## EXERCISE GOAL
The listing below is the input. Say how many of its lines contain "items", giving the number alone.

=== Section Start ===

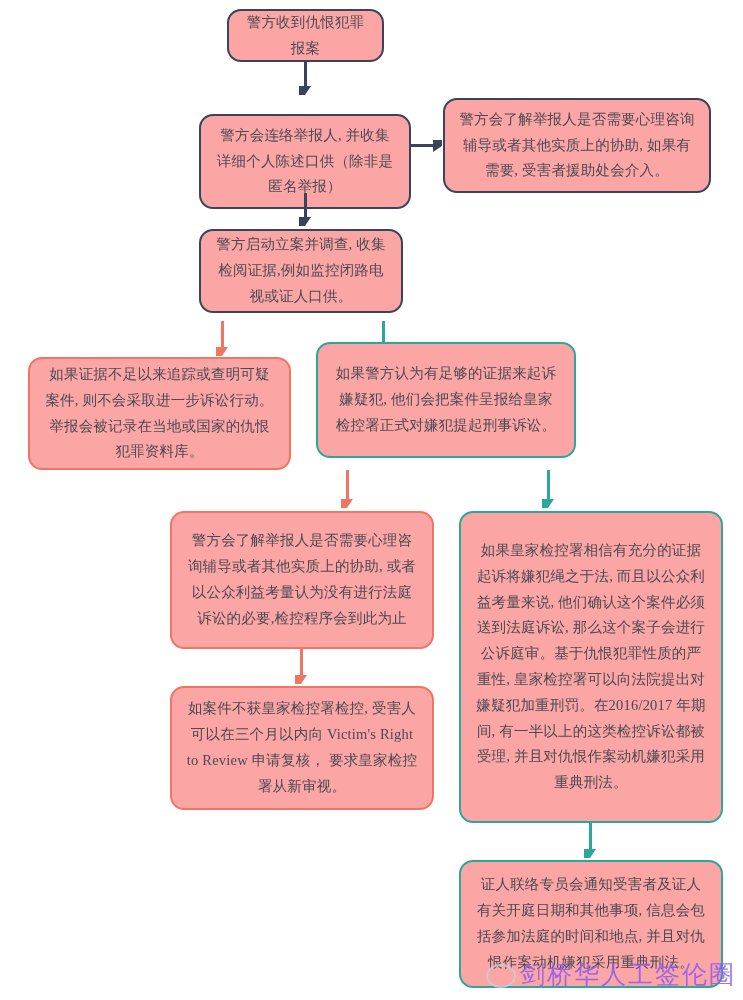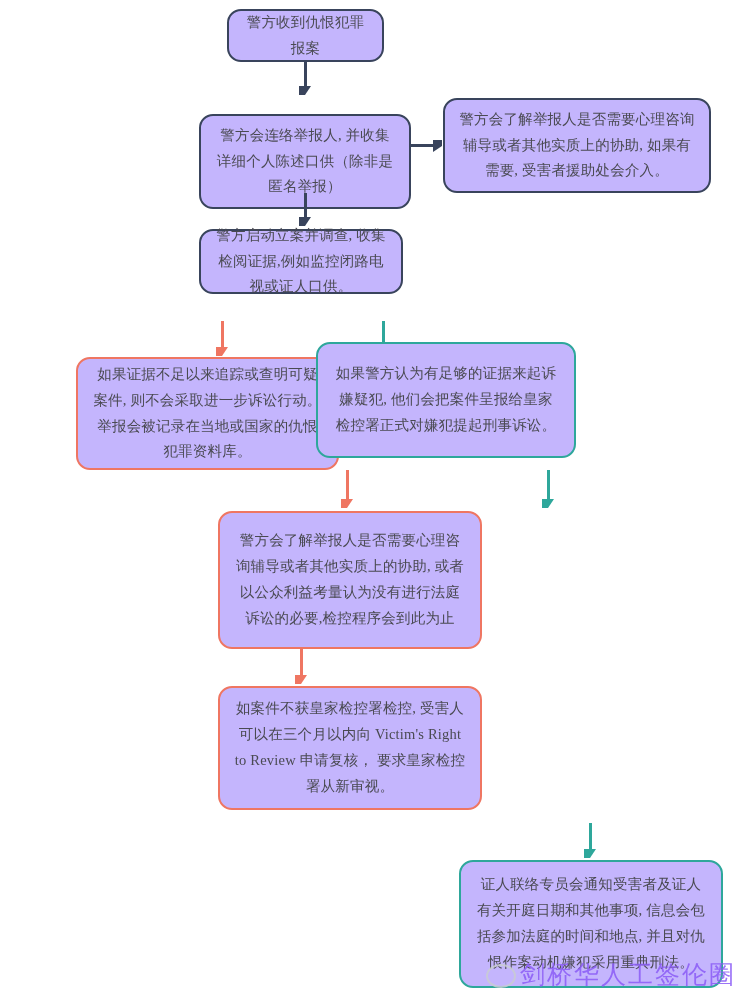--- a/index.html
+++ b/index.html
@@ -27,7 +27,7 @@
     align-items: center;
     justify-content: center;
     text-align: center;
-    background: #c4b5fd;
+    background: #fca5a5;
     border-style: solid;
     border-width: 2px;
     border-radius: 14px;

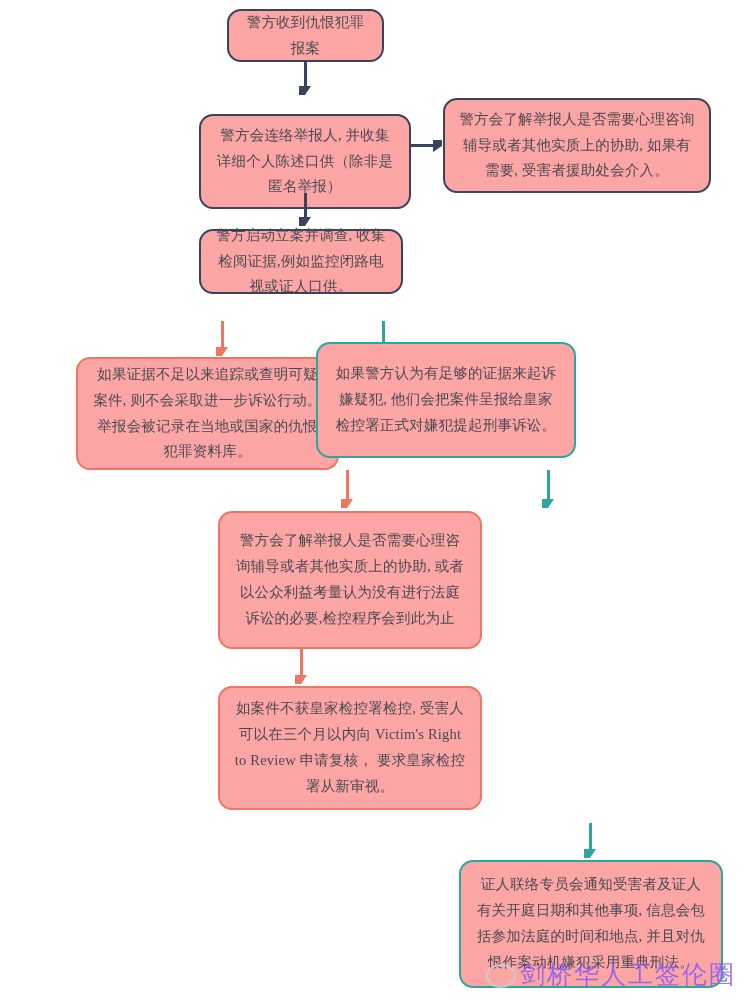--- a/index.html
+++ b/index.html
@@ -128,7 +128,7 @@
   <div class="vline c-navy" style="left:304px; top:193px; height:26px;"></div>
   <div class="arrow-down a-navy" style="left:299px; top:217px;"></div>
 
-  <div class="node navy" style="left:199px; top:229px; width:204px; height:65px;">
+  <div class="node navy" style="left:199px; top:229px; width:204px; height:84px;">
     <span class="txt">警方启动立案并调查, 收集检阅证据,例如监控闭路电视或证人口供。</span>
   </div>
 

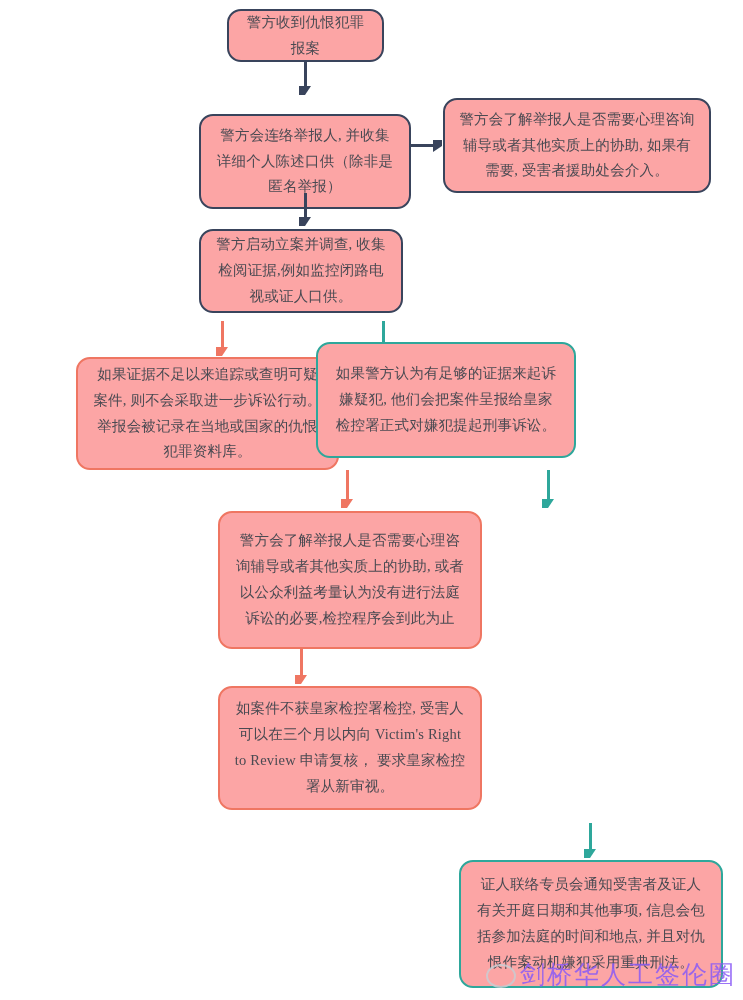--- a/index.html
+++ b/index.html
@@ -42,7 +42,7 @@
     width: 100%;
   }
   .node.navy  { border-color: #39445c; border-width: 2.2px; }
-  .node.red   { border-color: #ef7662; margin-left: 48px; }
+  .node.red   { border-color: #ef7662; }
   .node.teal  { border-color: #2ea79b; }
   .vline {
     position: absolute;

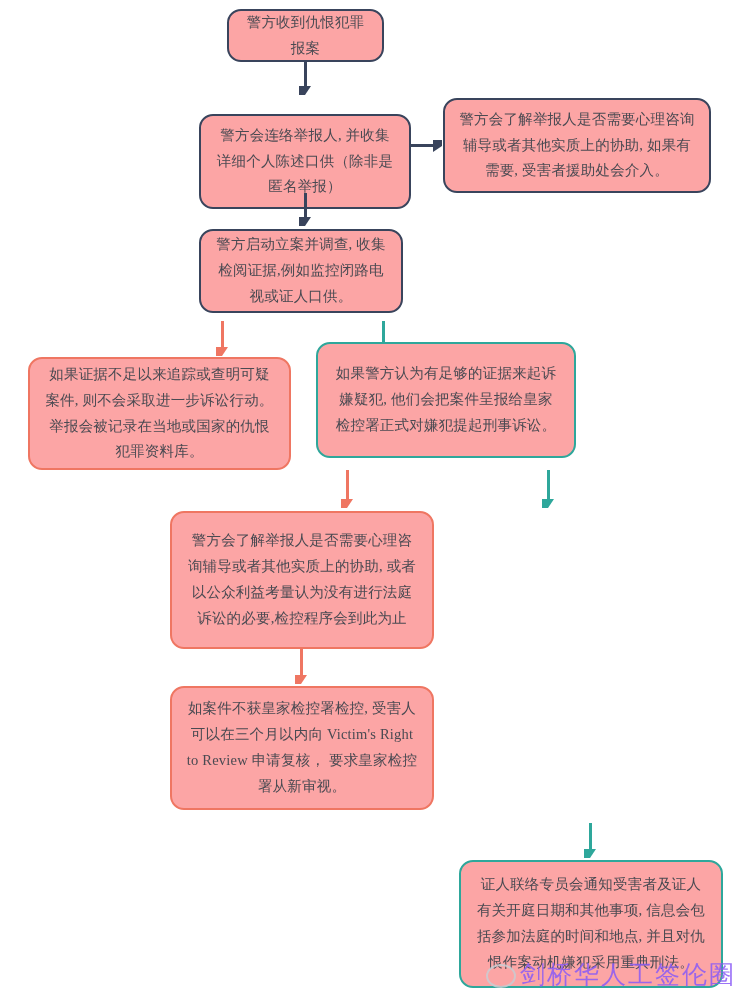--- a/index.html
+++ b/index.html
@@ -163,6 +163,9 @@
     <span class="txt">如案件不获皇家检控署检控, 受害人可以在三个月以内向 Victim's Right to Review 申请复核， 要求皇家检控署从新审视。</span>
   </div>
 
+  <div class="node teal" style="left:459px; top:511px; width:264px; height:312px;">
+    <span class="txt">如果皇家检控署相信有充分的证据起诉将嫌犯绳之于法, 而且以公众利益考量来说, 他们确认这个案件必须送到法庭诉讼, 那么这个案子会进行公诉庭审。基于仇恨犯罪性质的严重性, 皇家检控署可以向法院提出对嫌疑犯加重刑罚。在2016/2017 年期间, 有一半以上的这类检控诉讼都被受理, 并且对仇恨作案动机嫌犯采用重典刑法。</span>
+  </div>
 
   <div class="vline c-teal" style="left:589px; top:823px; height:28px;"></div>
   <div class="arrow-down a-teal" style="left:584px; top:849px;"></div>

=== Section End ===
=== Section Start ===

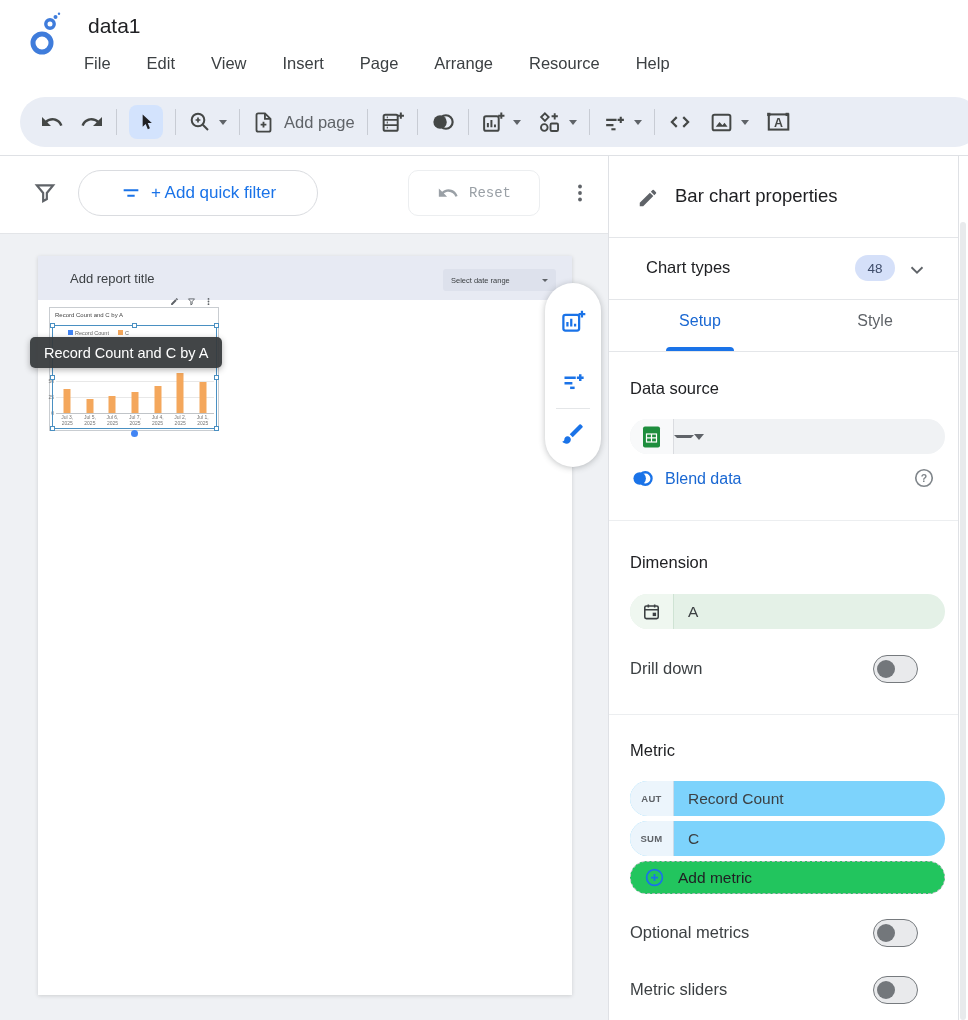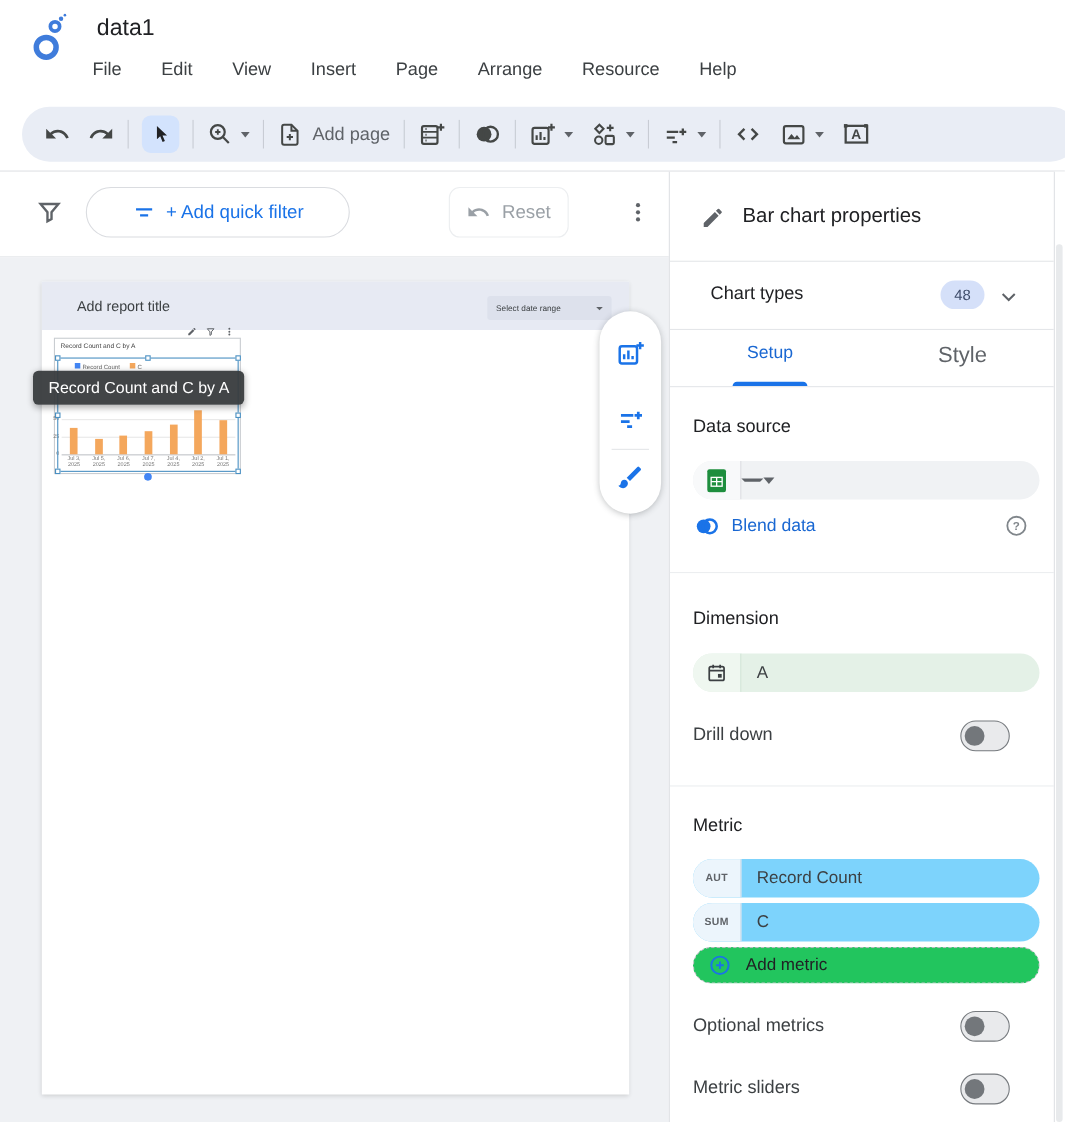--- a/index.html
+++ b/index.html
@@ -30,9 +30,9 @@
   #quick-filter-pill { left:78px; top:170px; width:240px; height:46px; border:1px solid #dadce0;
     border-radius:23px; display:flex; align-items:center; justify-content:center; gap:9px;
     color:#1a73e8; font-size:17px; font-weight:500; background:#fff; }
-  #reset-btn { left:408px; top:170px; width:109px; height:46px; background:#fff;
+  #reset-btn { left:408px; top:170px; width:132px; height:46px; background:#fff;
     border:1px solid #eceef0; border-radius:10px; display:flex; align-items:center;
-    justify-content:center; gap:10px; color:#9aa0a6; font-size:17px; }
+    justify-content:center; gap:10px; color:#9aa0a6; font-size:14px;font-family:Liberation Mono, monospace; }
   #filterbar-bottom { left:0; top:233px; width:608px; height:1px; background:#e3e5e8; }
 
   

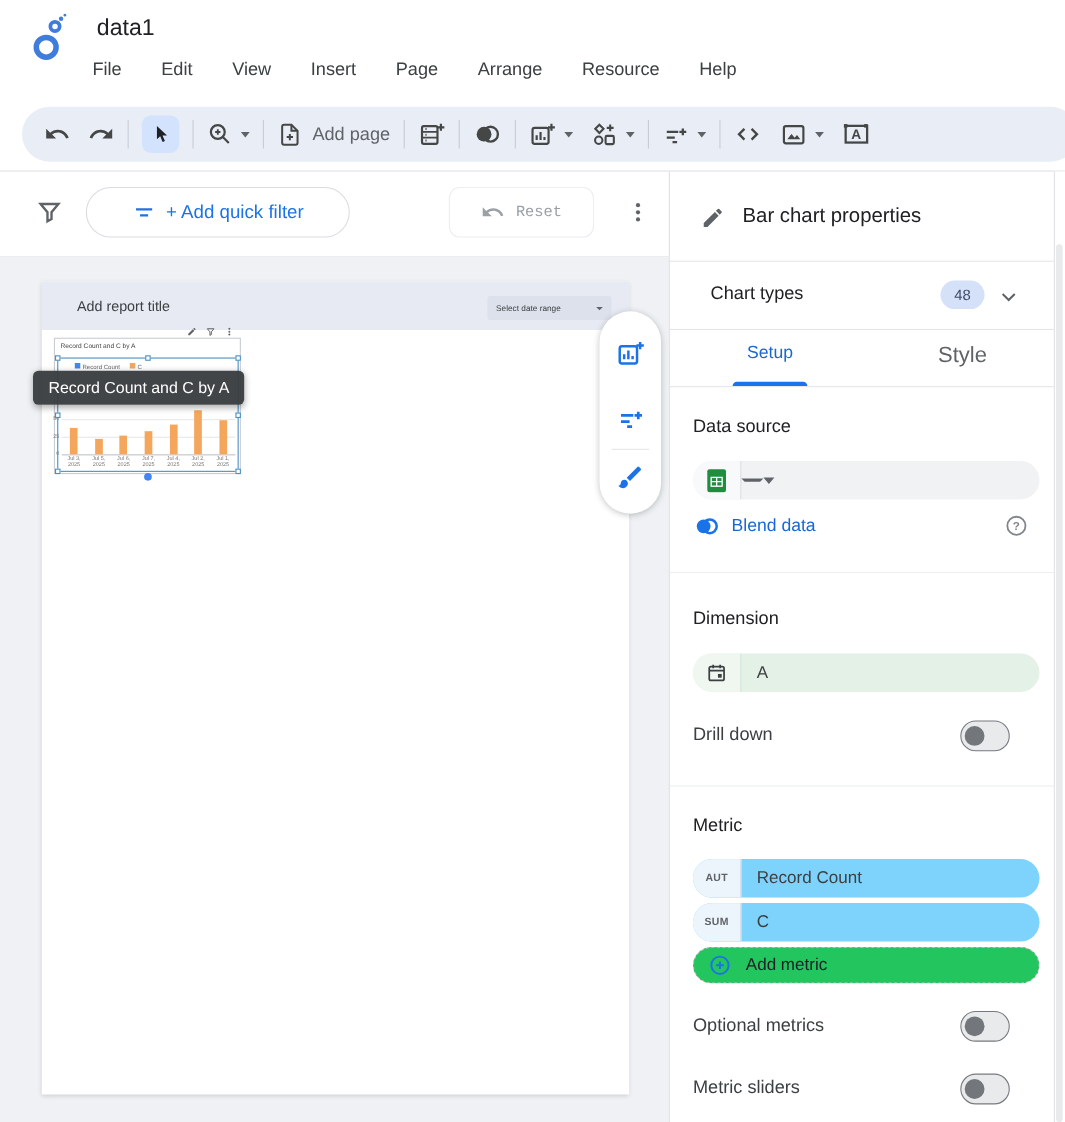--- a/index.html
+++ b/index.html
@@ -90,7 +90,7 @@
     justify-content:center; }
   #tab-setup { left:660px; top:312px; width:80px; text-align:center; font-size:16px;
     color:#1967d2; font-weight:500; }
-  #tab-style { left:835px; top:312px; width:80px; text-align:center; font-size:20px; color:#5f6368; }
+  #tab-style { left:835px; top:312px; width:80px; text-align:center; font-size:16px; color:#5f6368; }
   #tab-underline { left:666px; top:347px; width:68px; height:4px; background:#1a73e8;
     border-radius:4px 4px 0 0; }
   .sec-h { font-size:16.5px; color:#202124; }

=== Section End ===

## COMPLETED TASK
3